TRULY GONE&FORGOTTEN : SGT. SPOOK

Wait for it ...

I've written many times before about the heroes with the toughest origin stories of all -- the ones who had to die before they gain their powers and their mission against crime/evil/injustice/parking violations and so on. For the most part, they fall into two categories*: cops and kiddies, with some outliers like Deadman making a decent stand for assassinated circus performers.

* And "historical medieval-type guys," I know, don't @ me, it's just the two (Gay Ghost and Mr.Justice) and the latter of them was an English prince murdered by Scotsmen, so I'm on their side.

"Ho-hum, I'm dead, better crash on the couch here..."
Among the kiddies, there's Kid Eternity (murdered by a Nazi U-Boat and drowned) and Maureen Marine (murdered by a Nazi U-Boat and drowned, maybe by the same Nazi U-Boat, as they had a reputation to uphold). As far as goes the cops, there's famously the Spectre (murdered by crooks), The Collector (murdered by crooks), Nemesis (murdered by crooks), and Duke of Darkness (murdered by crooks). And then, to wrap it all up, there's Sgt.Spook (murdered by being stupid and careless).

Created and originally crafted by Martin Kildale** and running for an obscenely long time in Blue Bolt Comics (plus a few others), Sgt.Spook literally passes through this mortal veil because he blew himself to hell. Unwisely smoking in the Forensics Lab, Spook (real name: Sgt Spook, evidently) absent-mindedly puts his still-smoking pipe down on top of a stack of volatile chemicals. Kapow! He's dead, the end.

**Kildale was also the creator of y'boy Speed Centaur, the only superhero whose secret identity involved putting on a huge rubber horse head mask and hauling young lovers on romantic tours of the park.

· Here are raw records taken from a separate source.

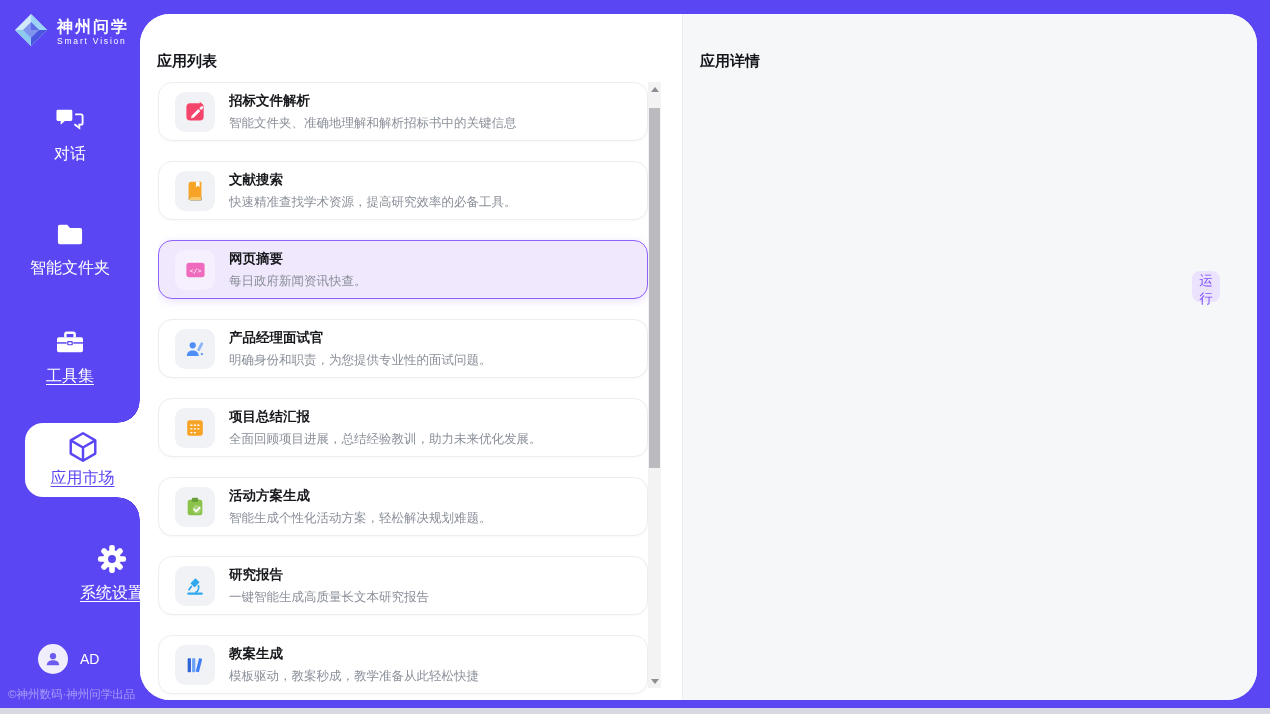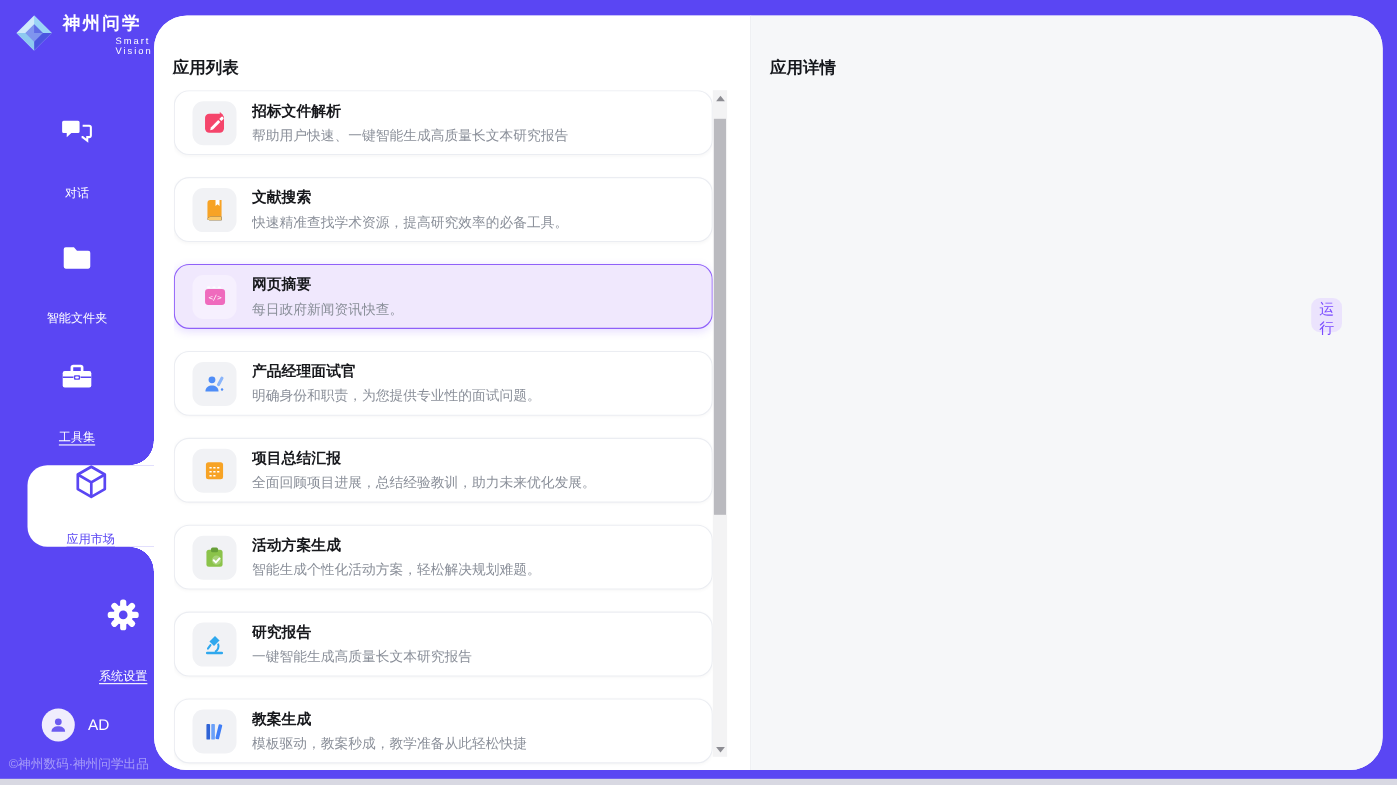--- a/index.html
+++ b/index.html
@@ -20,7 +20,7 @@
   .logo{position:absolute;top:12px;left:13px;display:flex;align-items:center;gap:8px;}
   .logo-text{display:flex;flex-direction:column;color:#fff;line-height:1.1;}
   .logo-title{font-size:16px;font-weight:bold;letter-spacing:2px;}
-  .logo-sub{font-size:8.5px;letter-spacing:1.8px;margin-top:2px;margin-left:48px;}
+  .logo-sub{font-size:8.5px;letter-spacing:1.8px;margin-top:2px;}
   .nav-item{position:absolute;left:0;width:140px;display:flex;flex-direction:column;align-items:center;gap:8px;cursor:pointer;}
   .nav-item .nav-label{font-size:11px;color:#fff;margin-top:24px;}
   .nav-label.underline{text-decoration:underline;text-underline-offset:3px;}

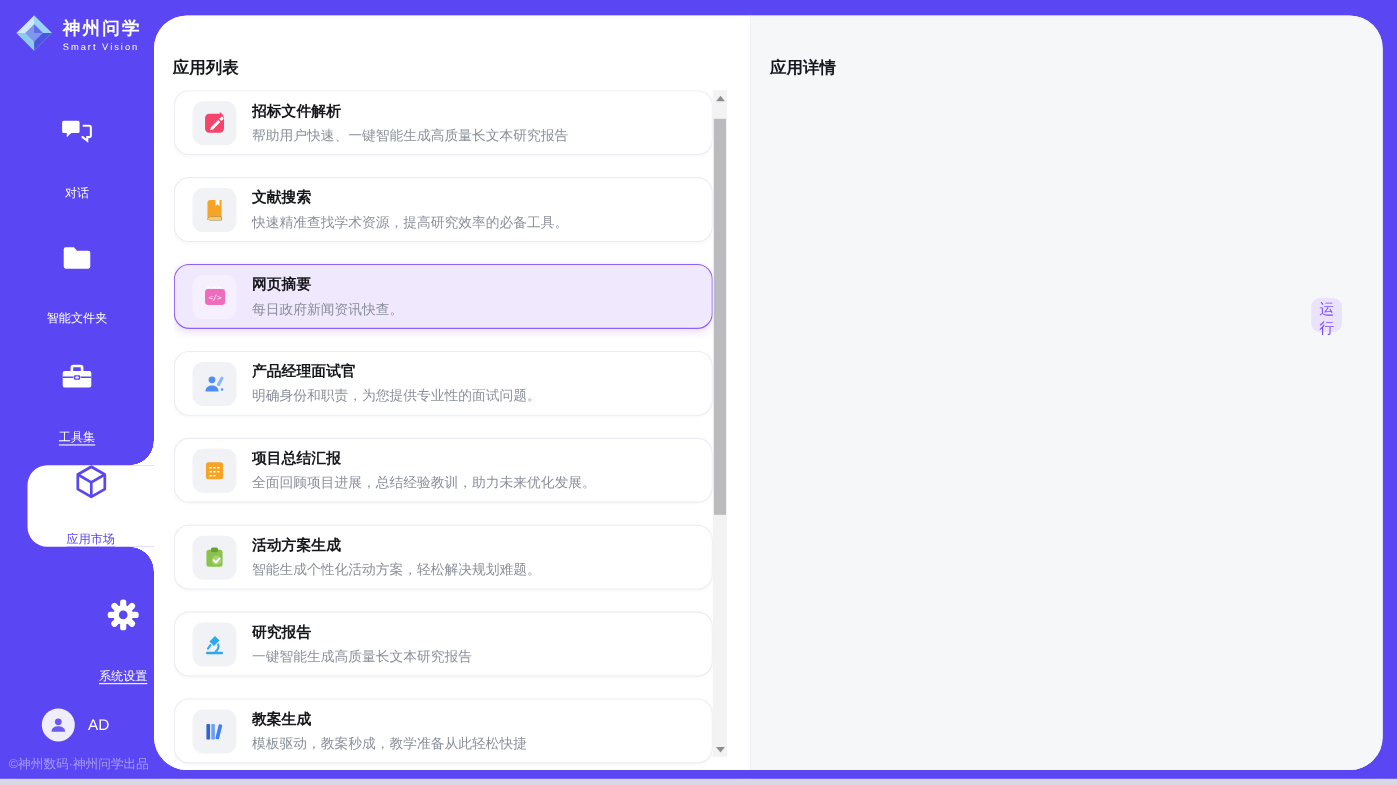--- a/index.html
+++ b/index.html
@@ -195,7 +195,7 @@
           </span>
     <span class="item-texts">
       <span class="item-name">招标文件解析</span>
-      <span class="item-desc">帮助用户快速、一键智能生成高质量长文本研究报告</span>
+      <span class="item-desc">智能文件夹、准确地理解和解析招标书中的关键信息</span>
     </span>
   </div>
         <div class="app-item">

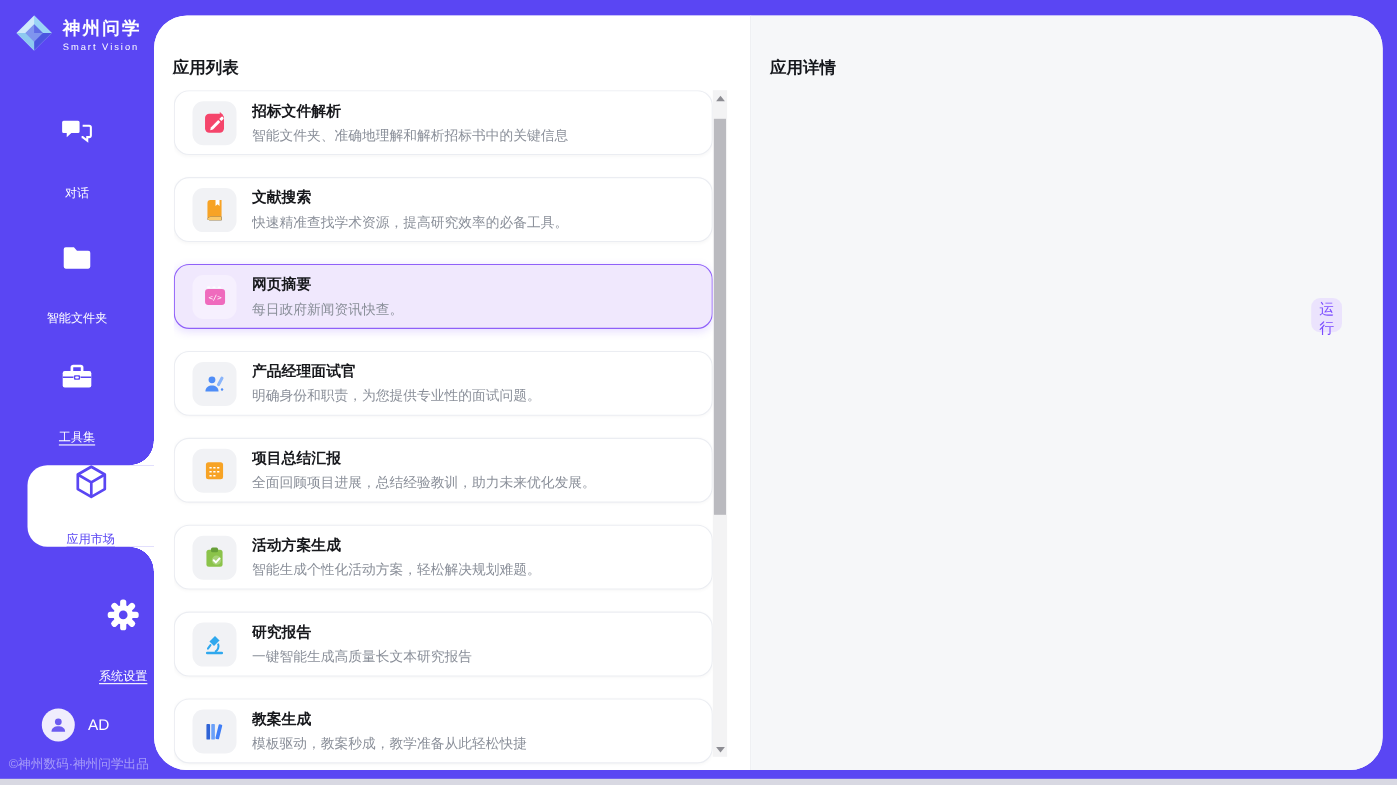--- a/index.html
+++ b/index.html
@@ -22,7 +22,7 @@
   .logo-title{font-size:16px;font-weight:bold;letter-spacing:2px;}
   .logo-sub{font-size:8.5px;letter-spacing:1.8px;margin-top:2px;}
   .nav-item{position:absolute;left:0;width:140px;display:flex;flex-direction:column;align-items:center;gap:8px;cursor:pointer;}
-  .nav-item .nav-label{font-size:11px;color:#fff;margin-top:24px;}
+  .nav-item .nav-label{font-size:16px;color:#fff;}
   .nav-label.underline{text-decoration:underline;text-underline-offset:3px;}
   .nav-item:nth-child(1){top:104px;}
   .nav-item:nth-child(2){top:218px;}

That I know of. 

Without any sort of explanation, Spook finds that he's become a ghost capable of interacting in a limited fashion with the real world. While he's completely invisible and cannot be heard by the living, he can also either pass through solid matter or become solid enough to interact with the material world, such as to slug a crook or hold onto a crook or hold onto a crook long enough to slug him.

See? Chicago.
Most striking about Sgt.Spook's debut -- besides the explosion that killed him, I suppose -- is his blase manner in the face of his sudden demise. "Gee," he mutters as he observes his own smoldering corpse, "That's me lying there! I'm dead -- ... why - why - I must be a ghost!" He takes it so well that you assume he might have been expecting something like this to happen. Even his fellow officers aren't too shaken by the sudden death of their young comrade.  "He was such a great guy, too" offers one cop, hands casually on hips, standing over the still-burning cadaver. There's a real lacksadaiscal attitude to death in this precinct house. Must be Chicago.

Sgt.Spook picks up a genuinely interesting gimmick later in his run, as he begins to police the actions of other ghosts -- BAD ghosts -- from history who are using their powers to continue to commit crimes in the world of the living. You almost get the feeling that it was his destiny all along, but he jumped the gun on snuffing it and had to wait around, stopping quotidian gangsters and common crooks until the real reason he's become a wispy force of justice came around...

1 comment:

  1. Most striking about Sgt.Spook's debut -- besides the explosion that killed him, I suppose -- is his blase manner in the face of his sudden demise.

    Hey, his name was "Sergeant Spook." Of course he's pretty blase about dying and becoming a ghost. It's like Denis Leary's awful-yet-grotesquely-kind-of-funny line about Lou Gehrig dying of Lou Gehrig's Disease: "How do you not see that coming?"

    Maybe he hoped it would happen in his sleep when he was older, instead of dying in a fire, but what'cha gonna do?

    One imagines his dad telling him from an early age, "Son, your name is Sargent Spook. Your mom and I aren't sending you to Juilliard. You're a helluva fine pianist, and I'll always be proud of you and I'll always be impressed by your gift. But after high school, you're going to the police academy or you're going in the Army. One or the other. Because you, son, have a destiny. You're Sargent Spook."